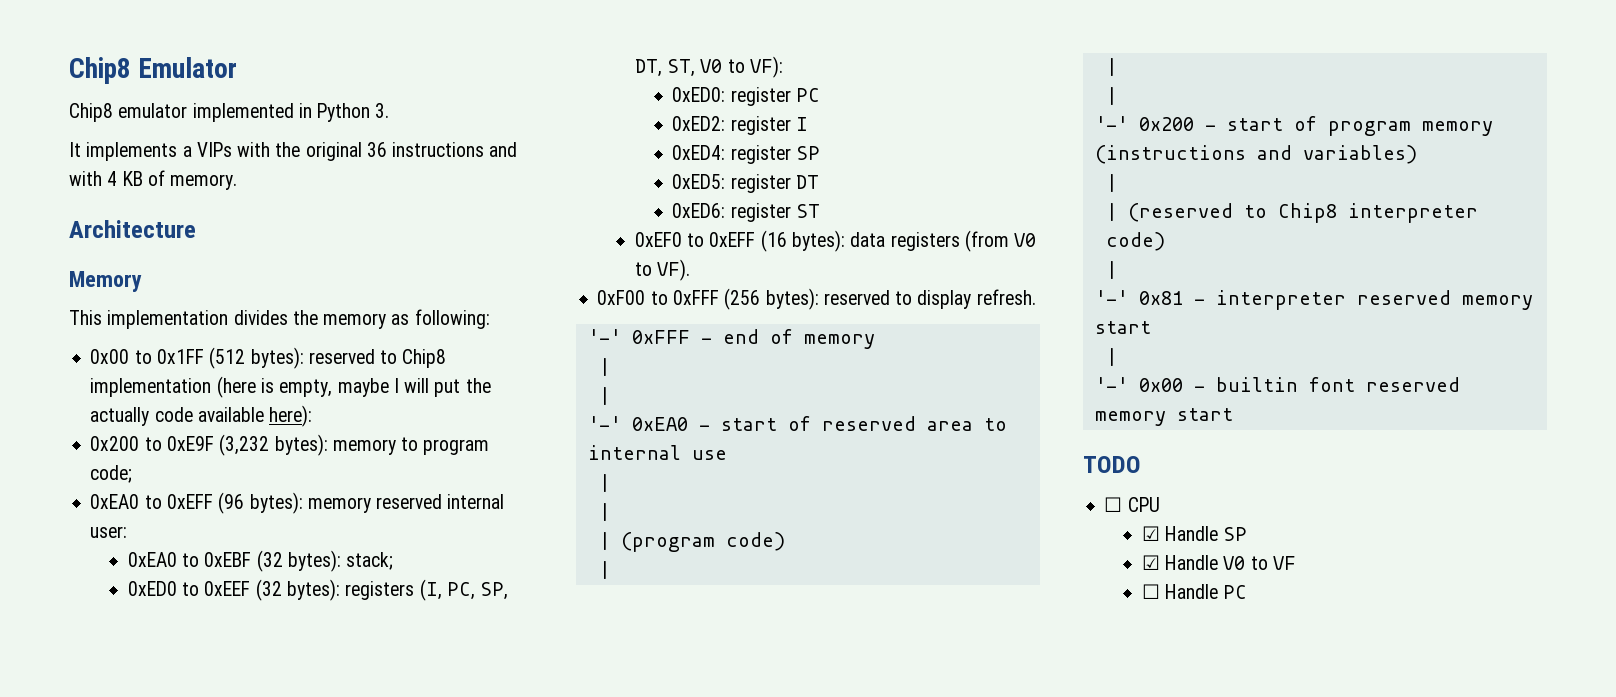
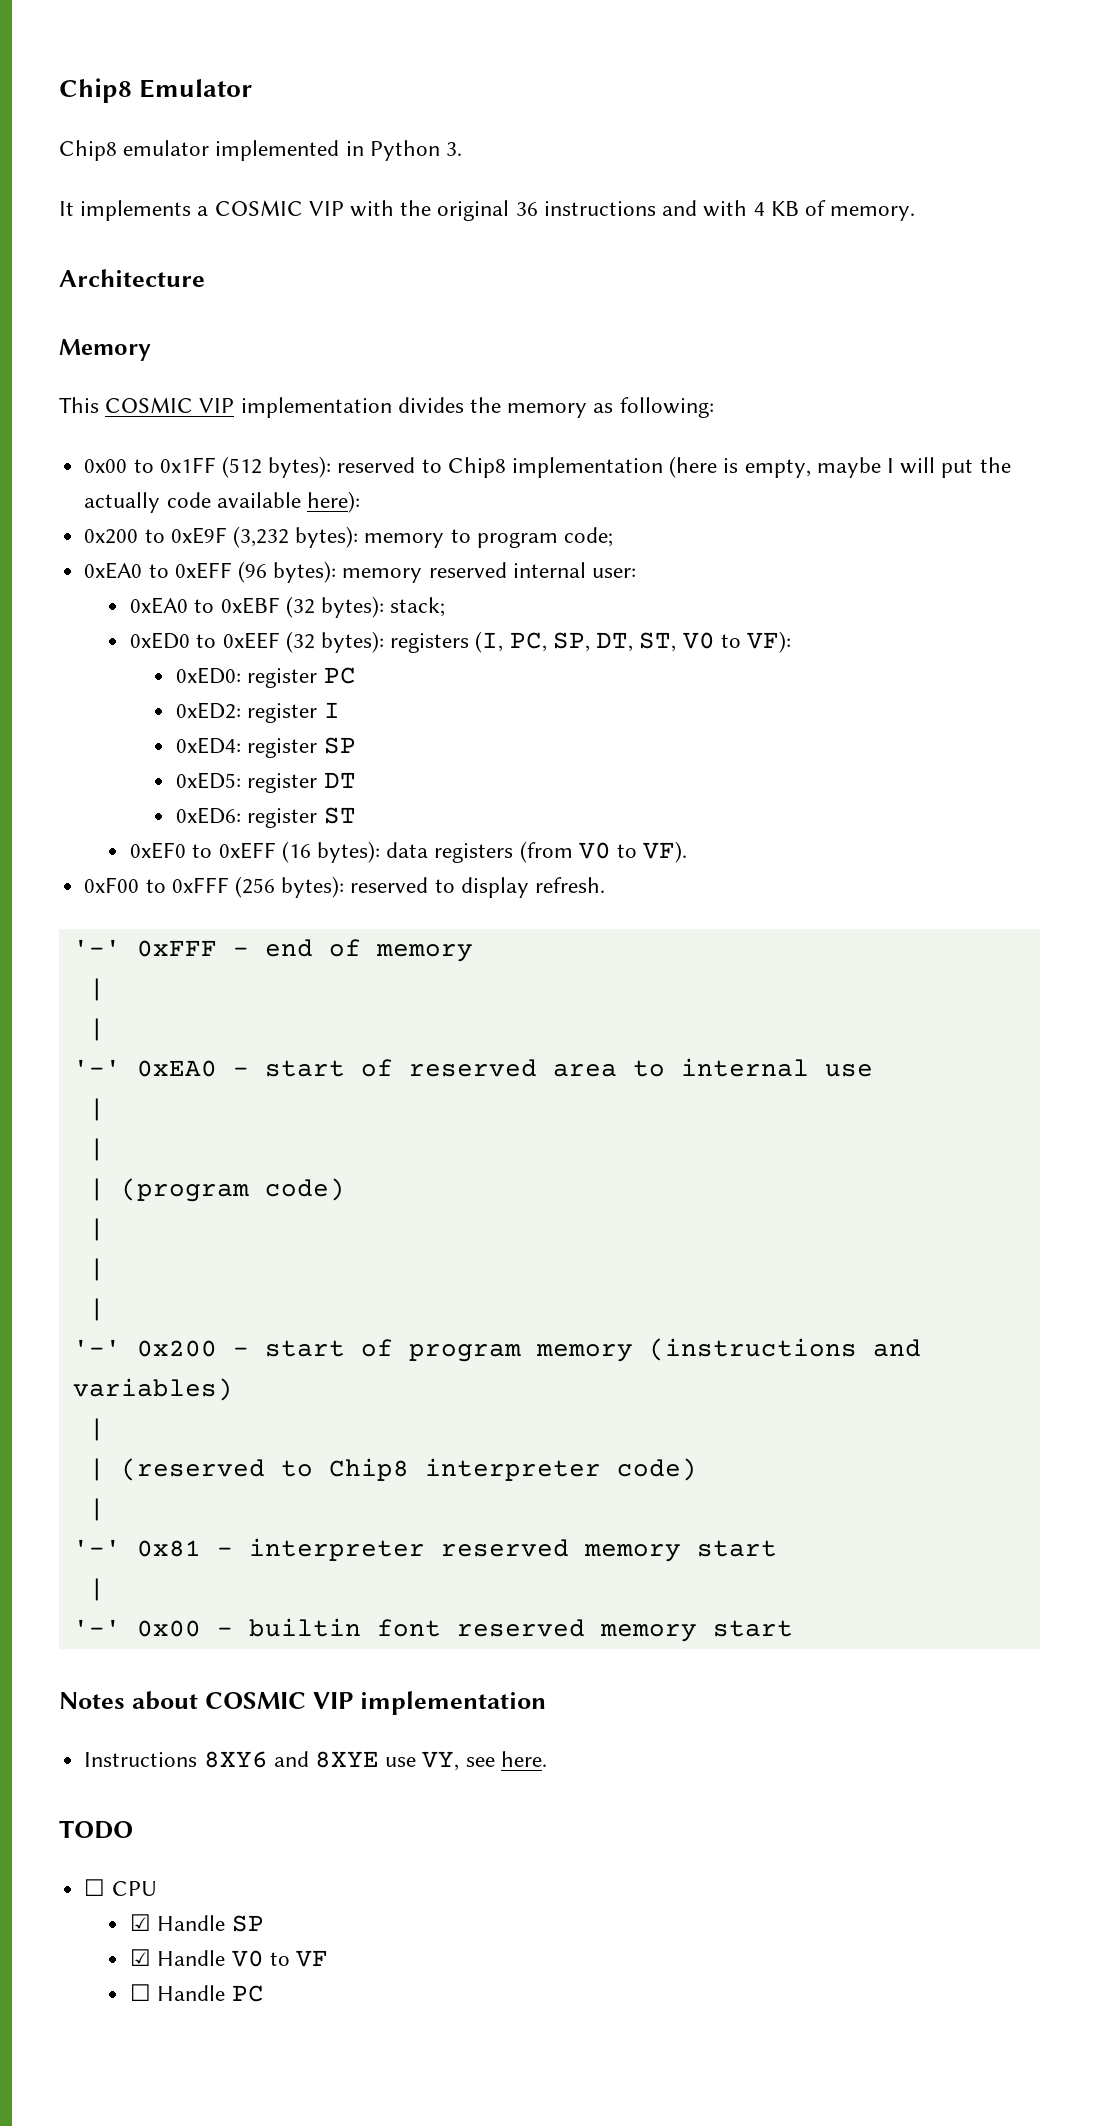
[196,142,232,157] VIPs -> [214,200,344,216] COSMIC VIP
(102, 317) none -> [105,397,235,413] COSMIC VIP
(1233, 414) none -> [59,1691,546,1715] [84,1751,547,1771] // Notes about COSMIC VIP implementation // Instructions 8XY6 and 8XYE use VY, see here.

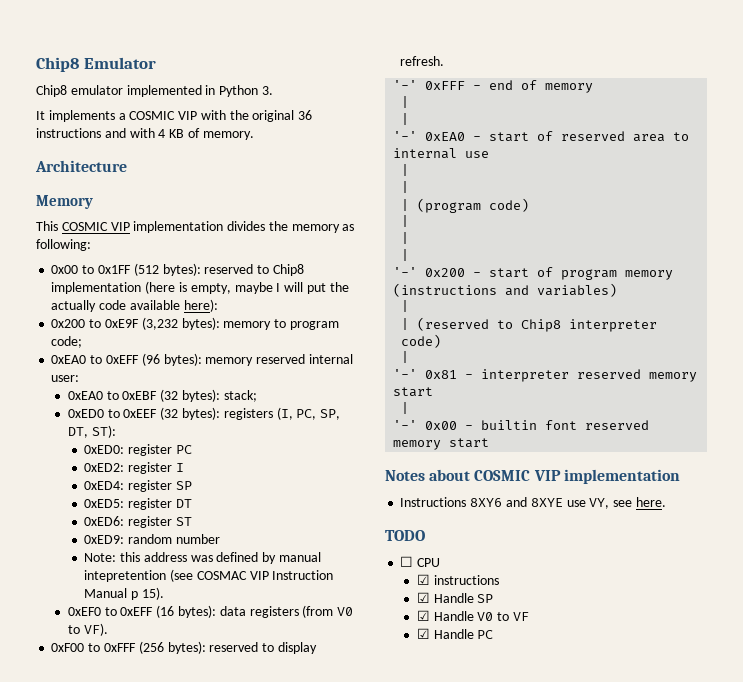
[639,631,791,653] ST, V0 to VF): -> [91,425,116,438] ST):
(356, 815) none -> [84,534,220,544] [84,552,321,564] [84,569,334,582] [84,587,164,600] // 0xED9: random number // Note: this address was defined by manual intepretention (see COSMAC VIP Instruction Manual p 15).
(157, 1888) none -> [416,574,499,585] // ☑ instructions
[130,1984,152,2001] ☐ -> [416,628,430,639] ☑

## What you are asked to do:
When you transcribe these entries, keep every word exact and drop the pictures.

## Response to the task:
[196,142,232,157] VIPs -> [214,200,344,216] COSMIC VIP
(102, 317) none -> [105,397,235,413] COSMIC VIP
(1233, 414) none -> [59,1691,546,1715] [84,1751,547,1771] // Notes about COSMIC VIP implementation // Instructions 8XY6 and 8XYE use VY, see here.

[639,631,791,653] ST, V0 to VF): -> [91,425,116,438] ST):
(356, 815) none -> [84,534,220,544] [84,552,321,564] [84,569,334,582] [84,587,164,600] // 0xED9: random number // Note: this address was defined by manual intepretention (see COSMAC VIP Instruction Manual p 15).
(157, 1888) none -> [416,574,499,585] // ☑ instructions
[130,1984,152,2001] ☐ -> [416,628,430,639] ☑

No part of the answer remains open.